(INFORMATION PROVIDED)

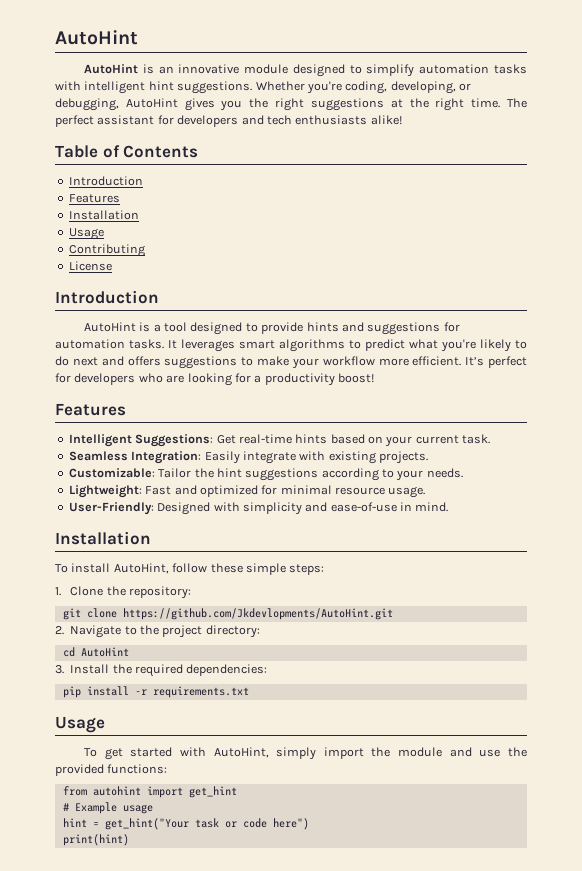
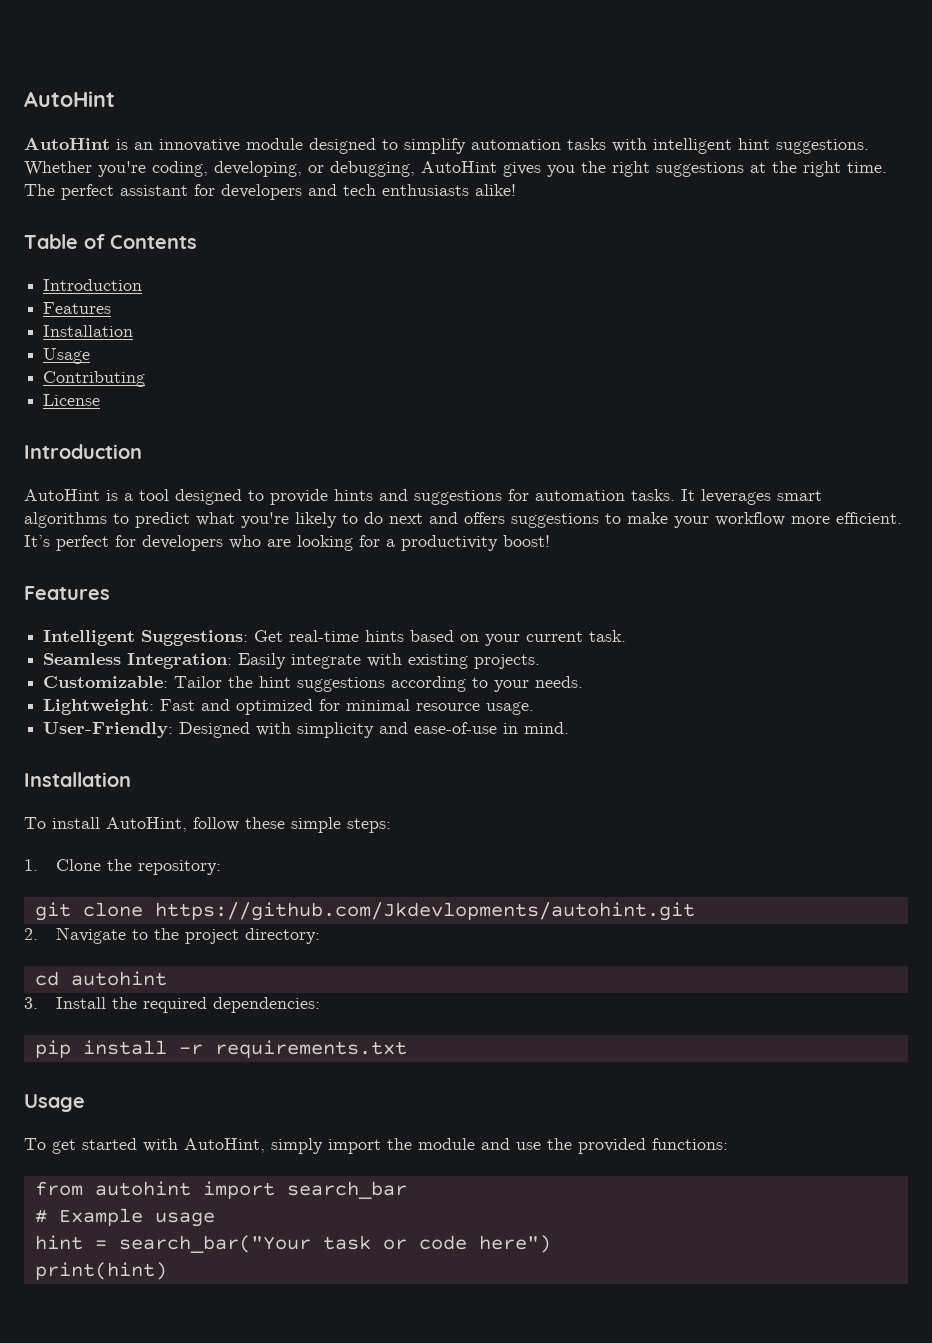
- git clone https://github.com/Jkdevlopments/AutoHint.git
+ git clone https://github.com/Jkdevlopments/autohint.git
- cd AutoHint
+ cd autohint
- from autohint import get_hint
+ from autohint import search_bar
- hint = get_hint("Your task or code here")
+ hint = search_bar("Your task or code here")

(End INFORMATION PROVIDED)
(INFORMATION PROVIDED)

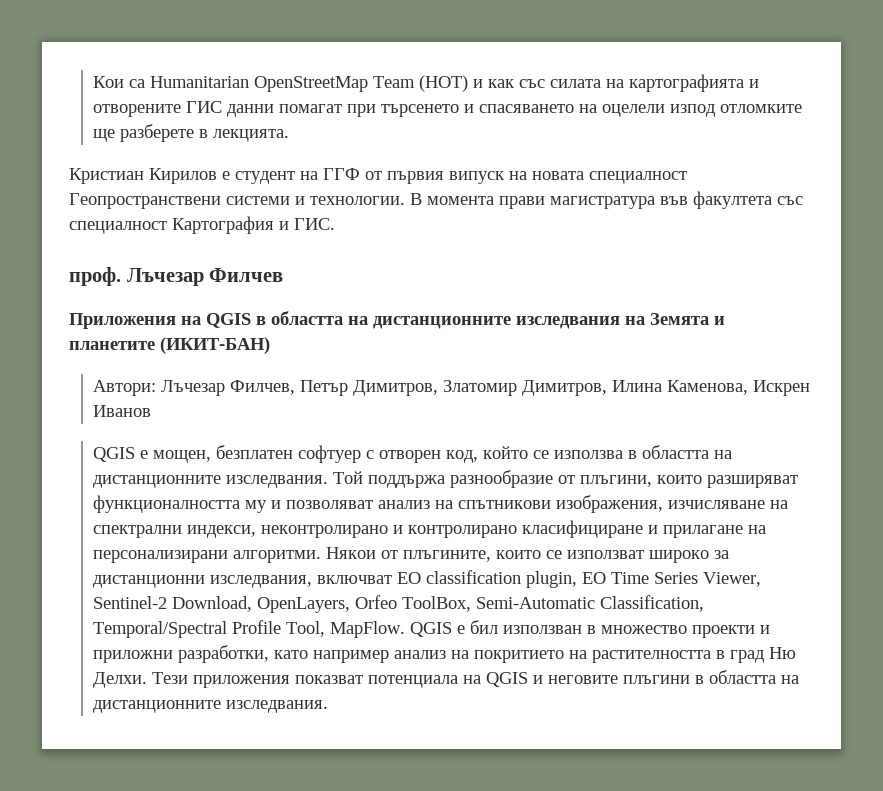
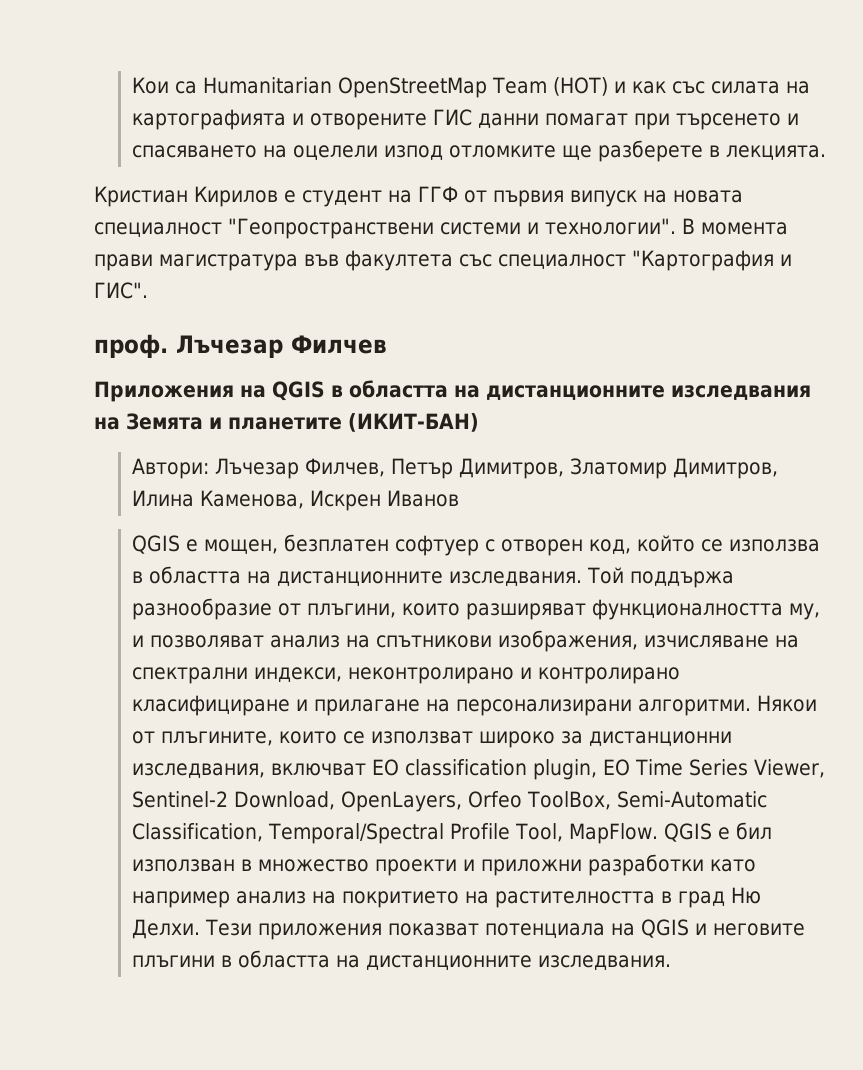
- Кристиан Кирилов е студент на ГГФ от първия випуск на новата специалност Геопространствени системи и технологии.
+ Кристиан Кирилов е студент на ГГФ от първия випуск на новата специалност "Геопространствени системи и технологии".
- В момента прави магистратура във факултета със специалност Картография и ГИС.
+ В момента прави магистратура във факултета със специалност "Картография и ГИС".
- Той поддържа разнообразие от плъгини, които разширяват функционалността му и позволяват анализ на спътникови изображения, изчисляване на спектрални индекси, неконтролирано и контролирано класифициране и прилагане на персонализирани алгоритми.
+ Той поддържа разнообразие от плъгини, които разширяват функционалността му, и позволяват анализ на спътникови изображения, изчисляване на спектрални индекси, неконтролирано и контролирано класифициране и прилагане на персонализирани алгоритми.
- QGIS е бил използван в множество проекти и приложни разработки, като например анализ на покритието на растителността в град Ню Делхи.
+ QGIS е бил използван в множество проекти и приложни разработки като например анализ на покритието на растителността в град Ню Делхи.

(End INFORMATION PROVIDED)

» EXERCISE REQUIREMENTS
Please copy every line of the records above in which "неконтролирано" appears.

» EXERCISE RESULT
- Той поддържа разнообразие от плъгини, които разширяват функционалността му и позволяват анализ на спътникови изображения, изчисляване на спектрални индекси, неконтролирано и контролирано класифициране и прилагане на персонализирани алгоритми.
+ Той поддържа разнообразие от плъгини, които разширяват функционалността му, и позволяват анализ на спътникови изображения, изчисляване на спектрални индекси, неконтролирано и контролирано класифициране и прилагане на персонализирани алгоритми.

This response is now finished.